_Goal of the exercise:_
If a line below falls between the line with "none -> <div>" and the line with "align-items: center ->", or is one of those two, output it exactly; output nothing else and no pictures.

_Data to use:_
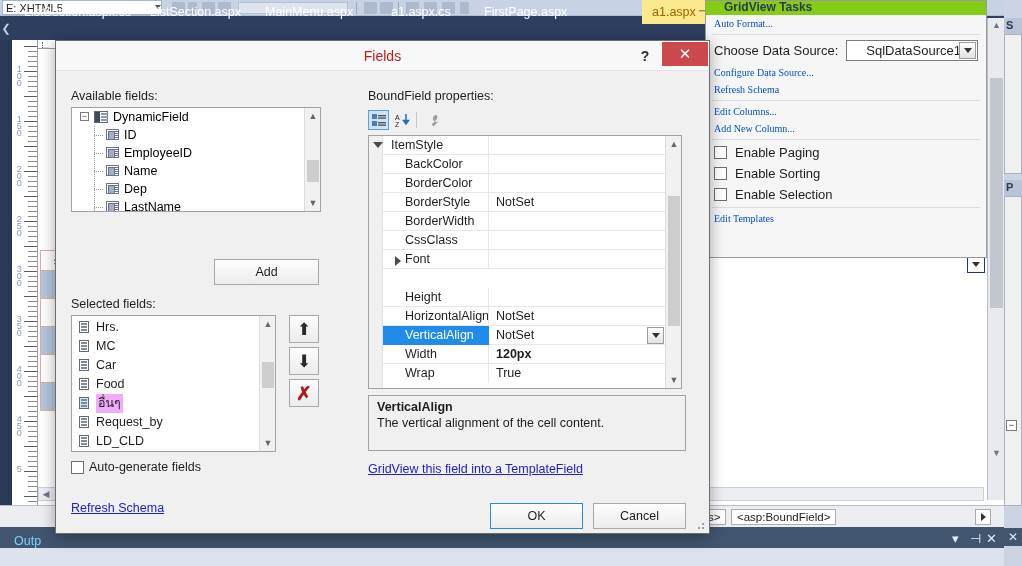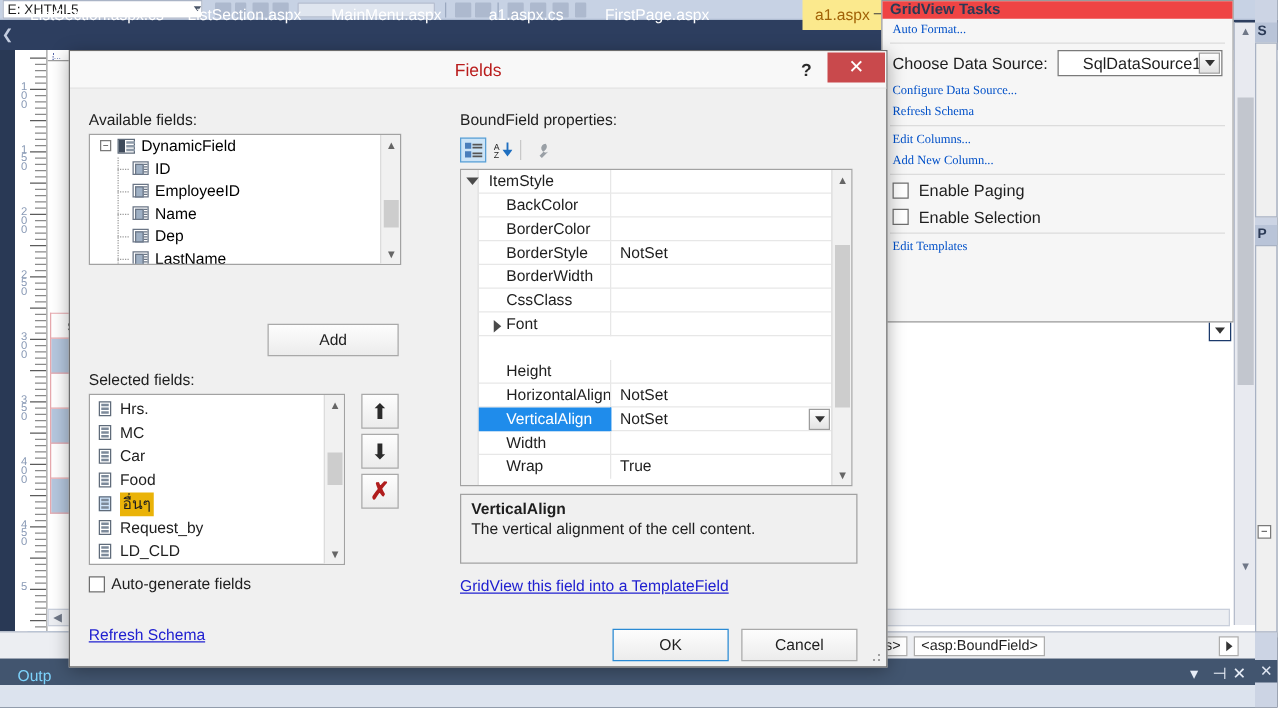"GridView Tasks" #gv-tasks-title { background: #ef4444 -> #84cc16; padding-left: 6px -> 18px }
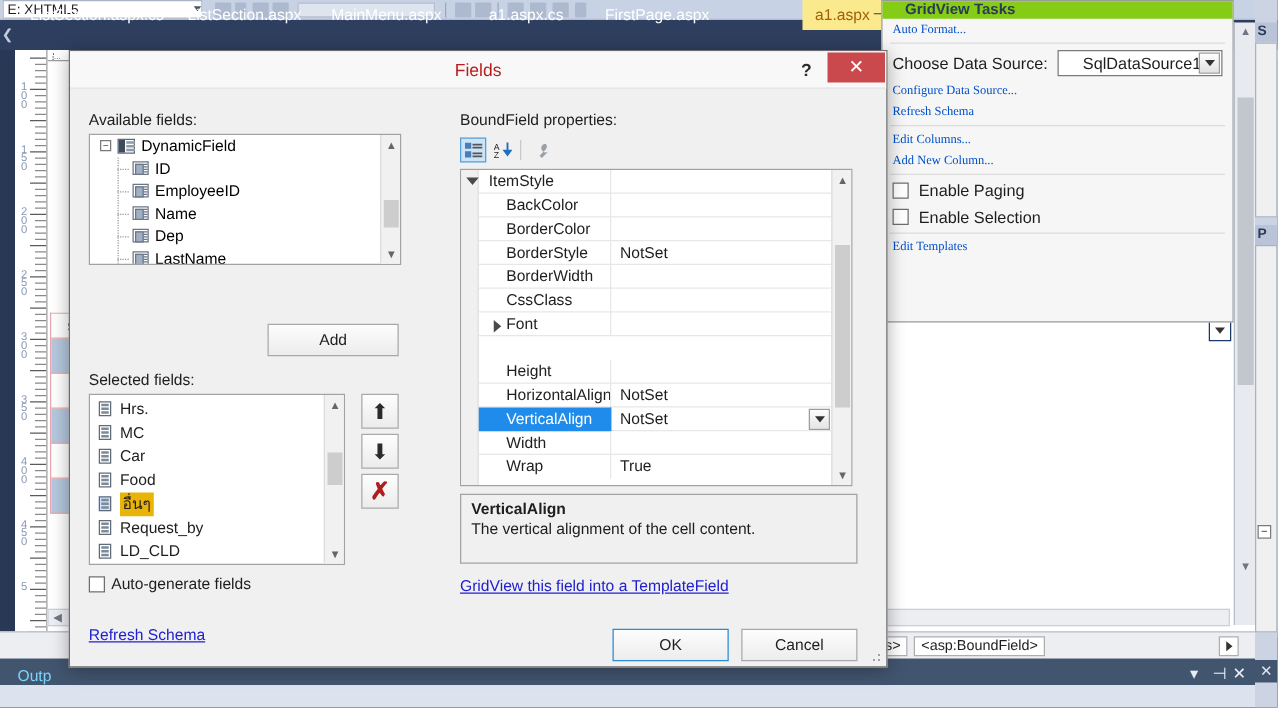"Enable Sorting" div.task-row { html: none -> <div> <span></span> <span>Enable Sorting</span> </div> }
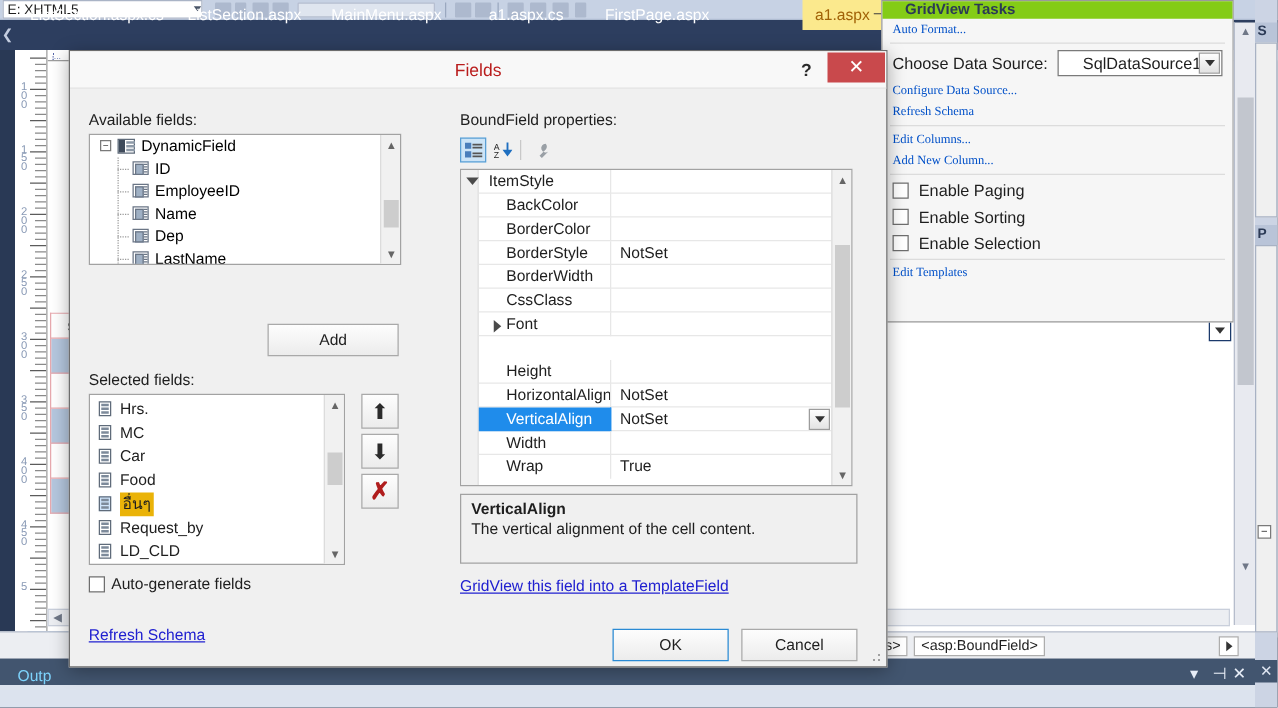"120px" span.pg-val { html: none -> <span>120px</span> }
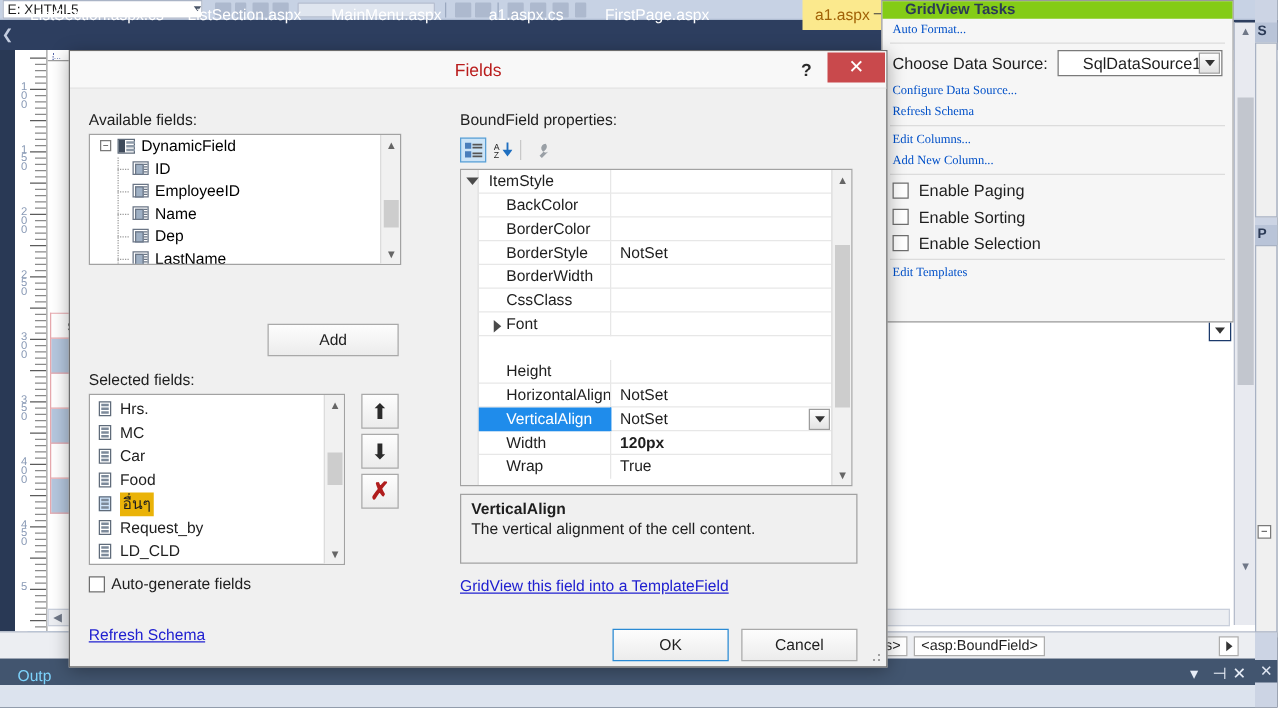"อื่นๆ" .sel-row.selected .sel-label { background: #eab308 -> #f0abfc }
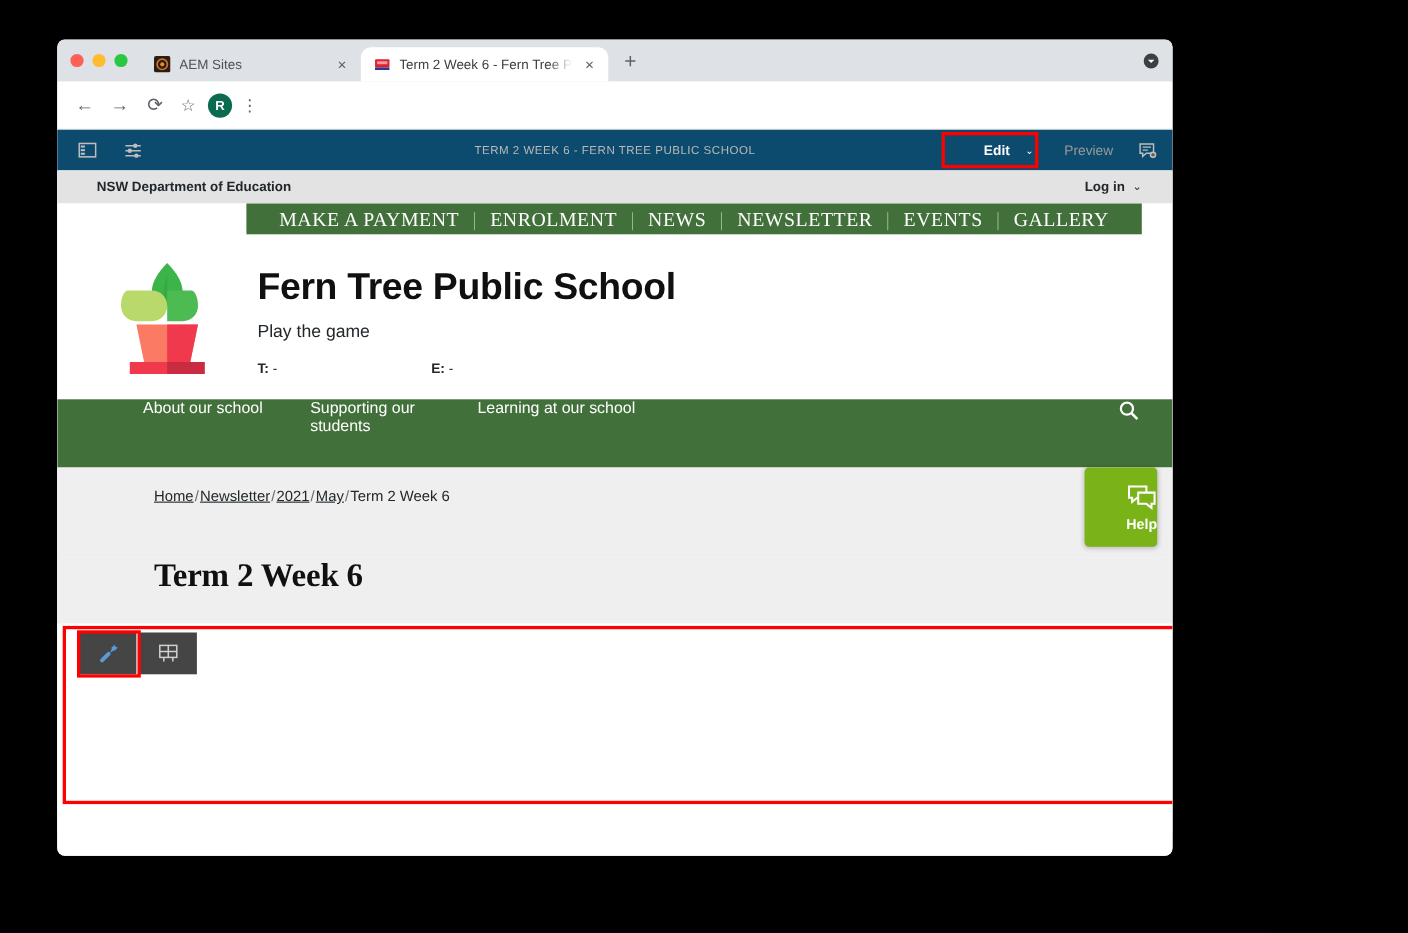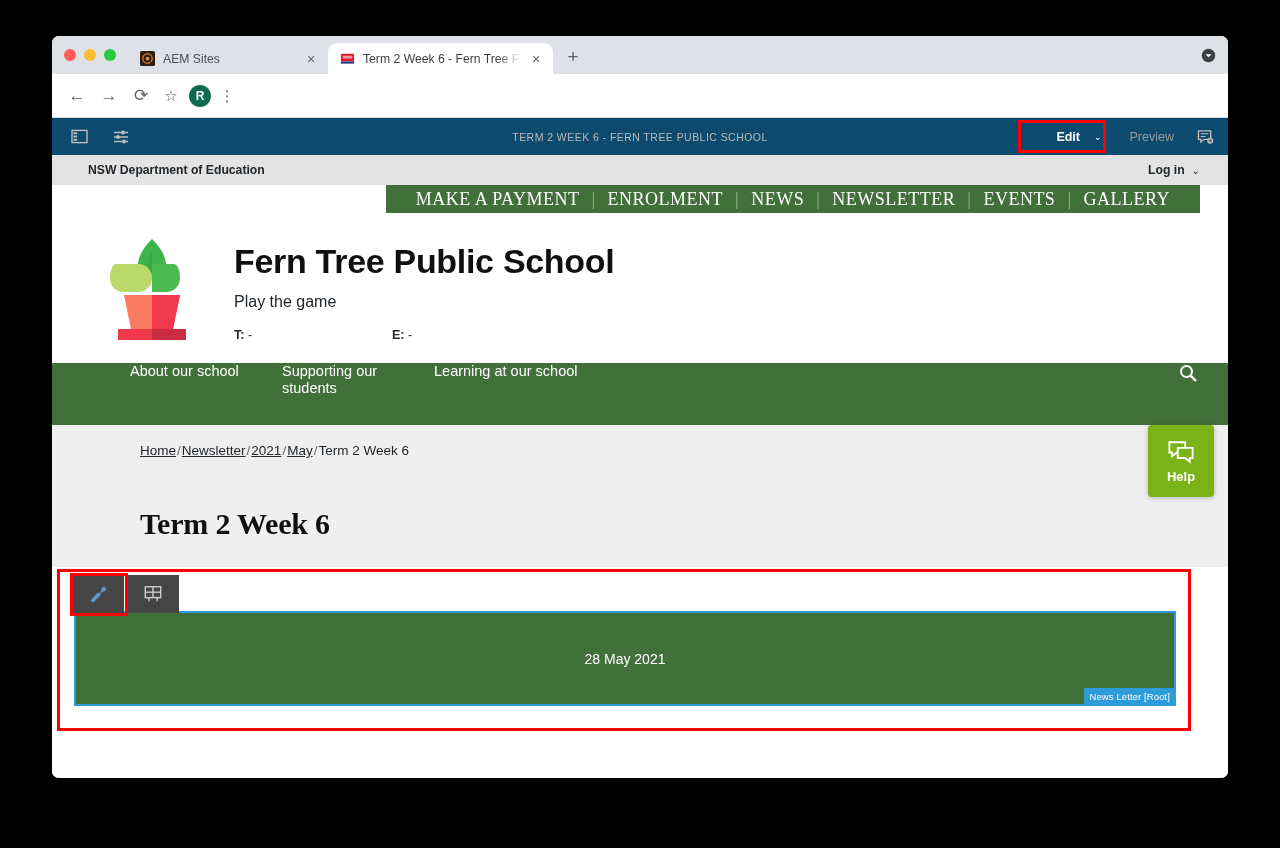"AEM Sites" .browser-window { width: 1176px -> 1014px }
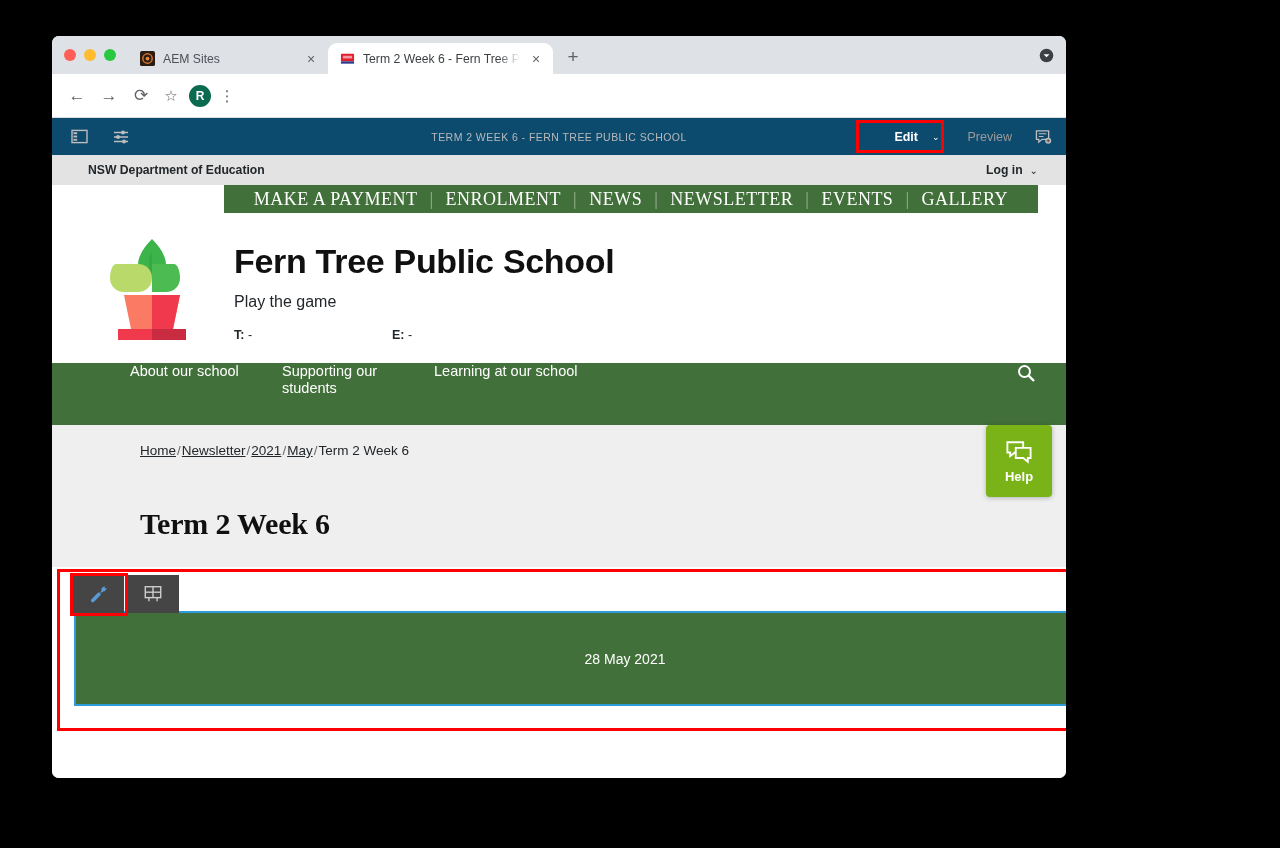"Help" .help-widget { align-items: center -> flex-end }
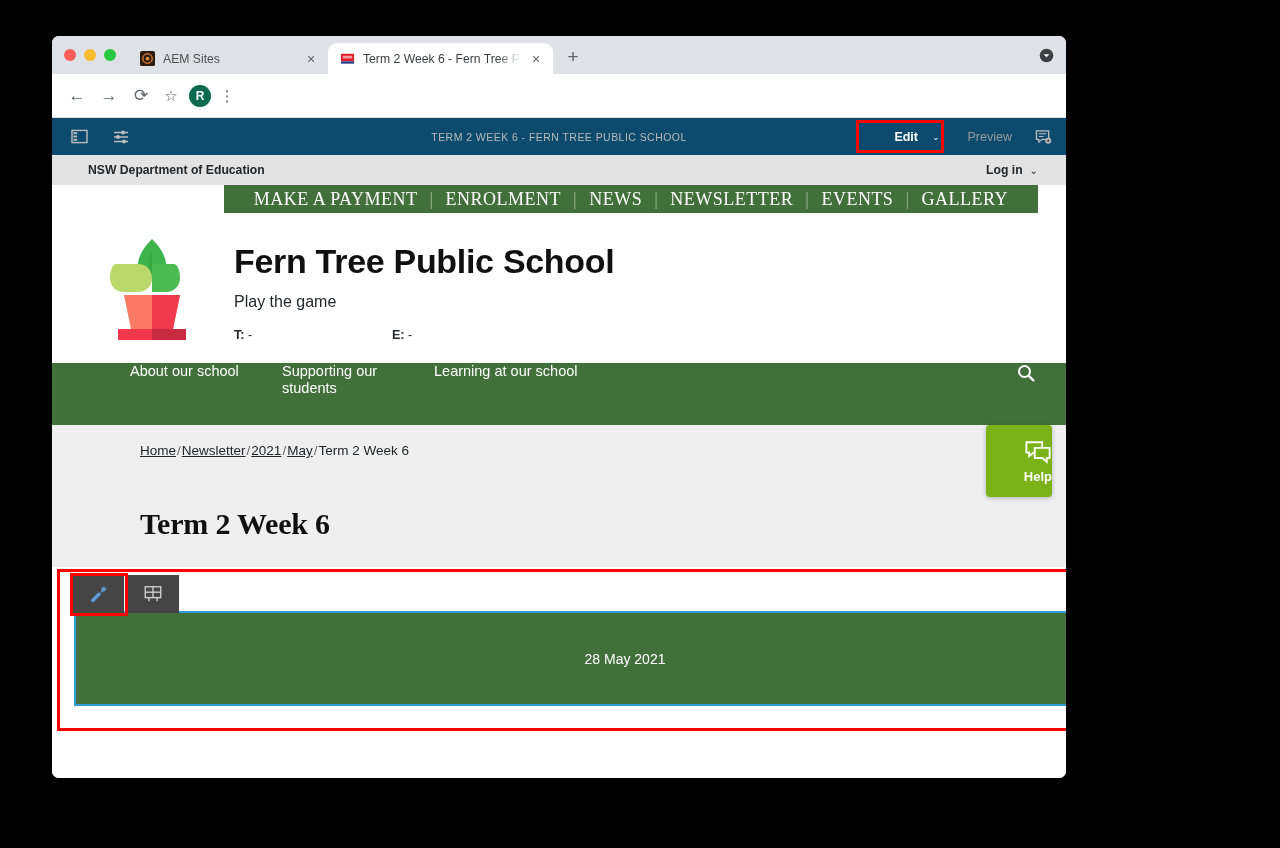"28 May 2021" div.comp-box { html: <div> <span>28 May 2021</span> <span>News Letter [Root]</span> </div> -> none }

_Reply to the exercise:_
"Enable Sorting" div.task-row { html: none -> <div> <span></span> <span>Enable Sorting</span> </div> }
"120px" span.pg-val { html: none -> <span>120px</span> }
"อื่นๆ" .sel-row.selected .sel-label { background: #eab308 -> #f0abfc }
"AEM Sites" .browser-window { width: 1176px -> 1014px }
"Help" .help-widget { align-items: center -> flex-end }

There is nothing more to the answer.